Edit tracking data:
::::::
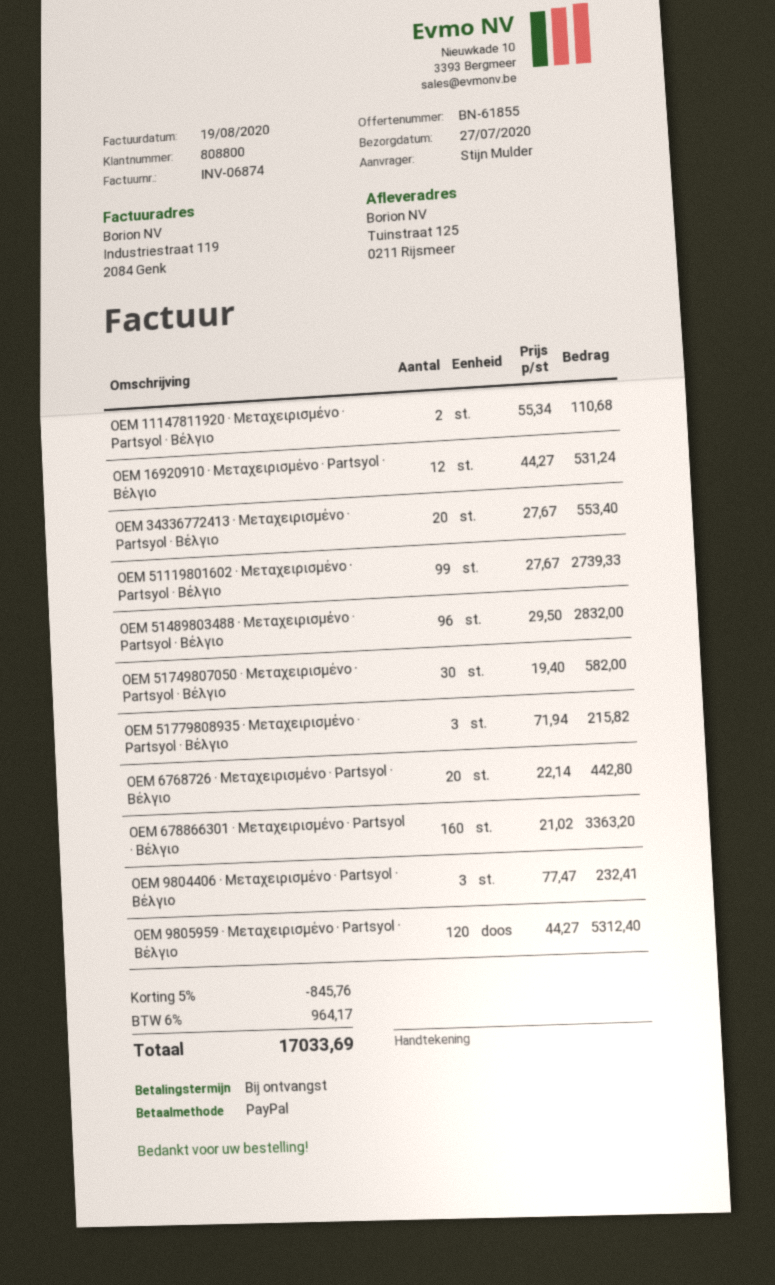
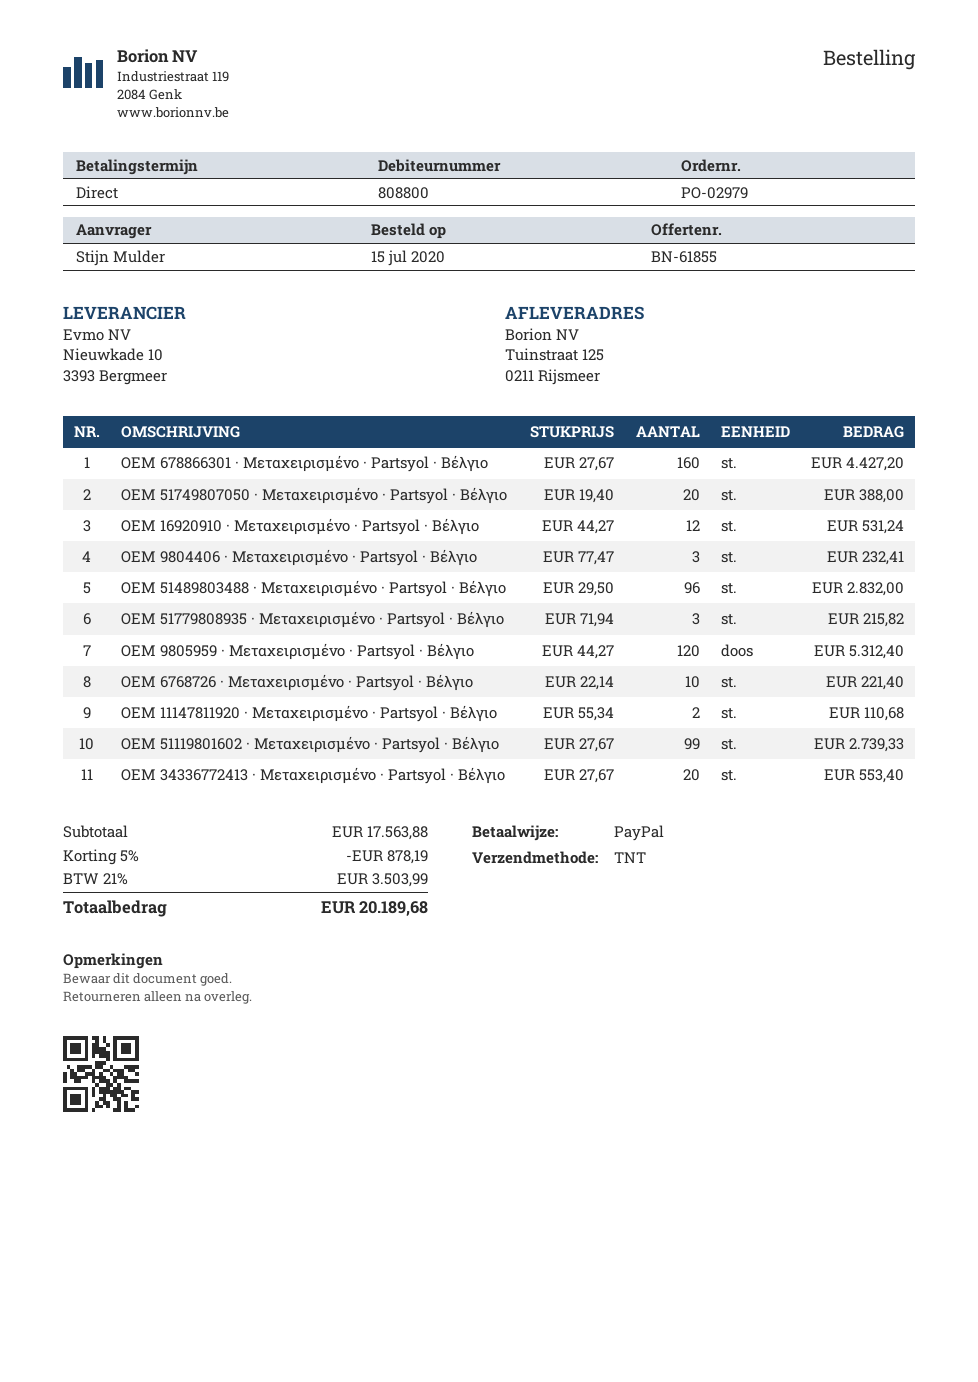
OEM 51749807050 · Μεταχειρισμένο · Partsyol · Βέλγιο: 30 x 19.40 = 582.00 -> 20 x 19.40 = 388.00
OEM 6768726 · Μεταχειρισμένο · Partsyol · Βέλγιο: 20 x 22.14 = 442.80 -> 10 x 22.14 = 221.40
OEM 678866301 · Μεταχειρισμένο · Partsyol · Βέλγιο: 160 x 21.02 = 3363.20 -> 160 x 27.67 = 4427.20
discount: 5% = 845.76 -> 5% = 878.19
tax: 6% = 964.17 -> 21% = 3503.99
total: 17033.69 -> 20189.68

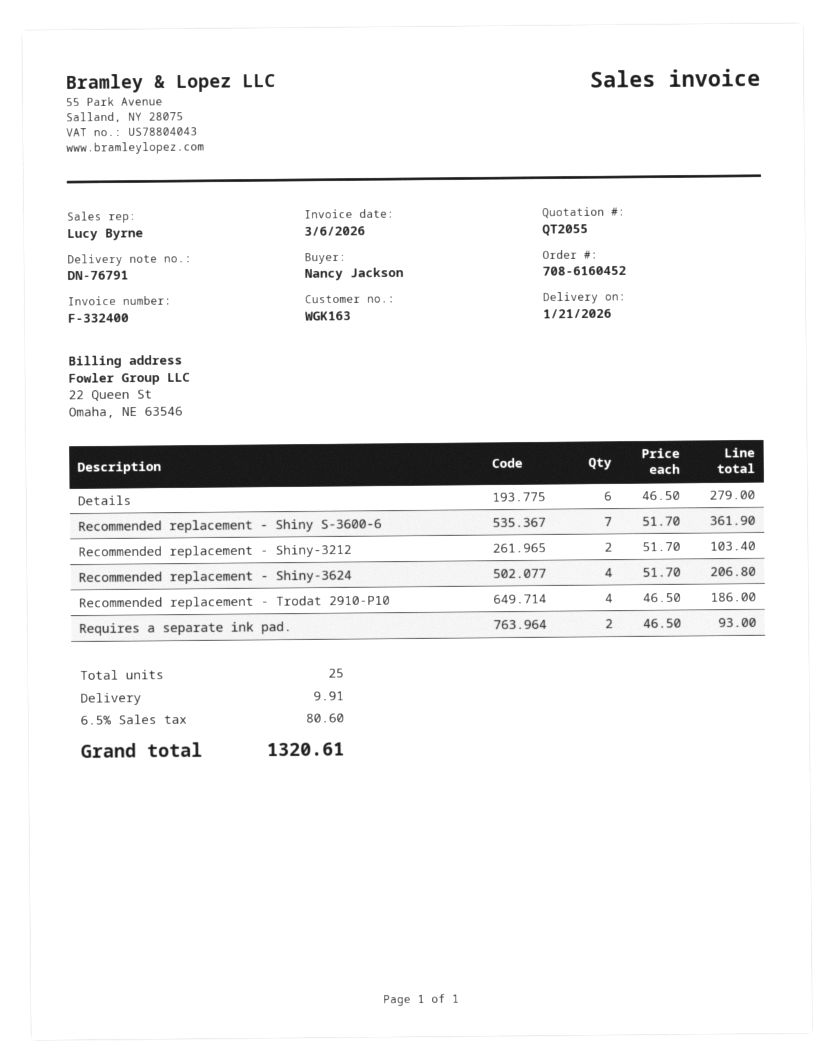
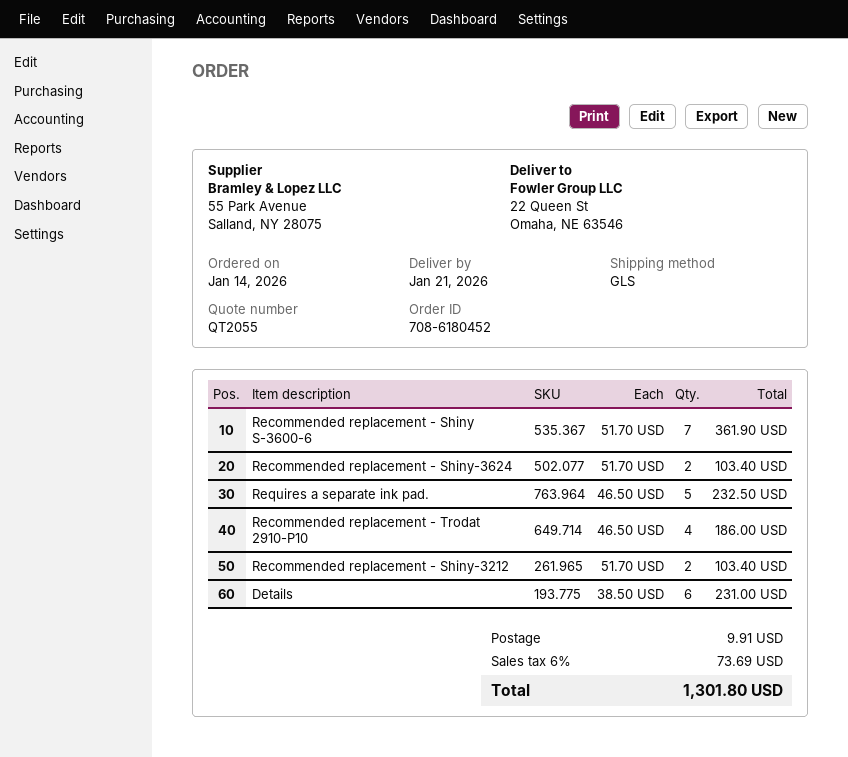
order number: 708-6160452 -> 708-6180452
Details: 6 x 46.50 = 279.00 -> 6 x 38.50 = 231.00
Recommended replacement - Shiny-3624: 4 x 51.70 = 206.80 -> 2 x 51.70 = 103.40
Requires a separate ink pad.: 2 x 46.50 = 93.00 -> 5 x 46.50 = 232.50
tax: 6.5% = 80.60 -> 6% = 73.69
total: 1320.61 -> 1301.80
::::::
--- AIM OF THE TASK ---
Find each line of the data above that holds the word "Partsyol", then copy it.

--- ANSWER BELOW ---
OEM 51749807050 · Μεταχειρισμένο · Partsyol · Βέλγιο: 30 x 19.40 = 582.00 -> 20 x 19.40 = 388.00
OEM 6768726 · Μεταχειρισμένο · Partsyol · Βέλγιο: 20 x 22.14 = 442.80 -> 10 x 22.14 = 221.40
OEM 678866301 · Μεταχειρισμένο · Partsyol · Βέλγιο: 160 x 21.02 = 3363.20 -> 160 x 27.67 = 4427.20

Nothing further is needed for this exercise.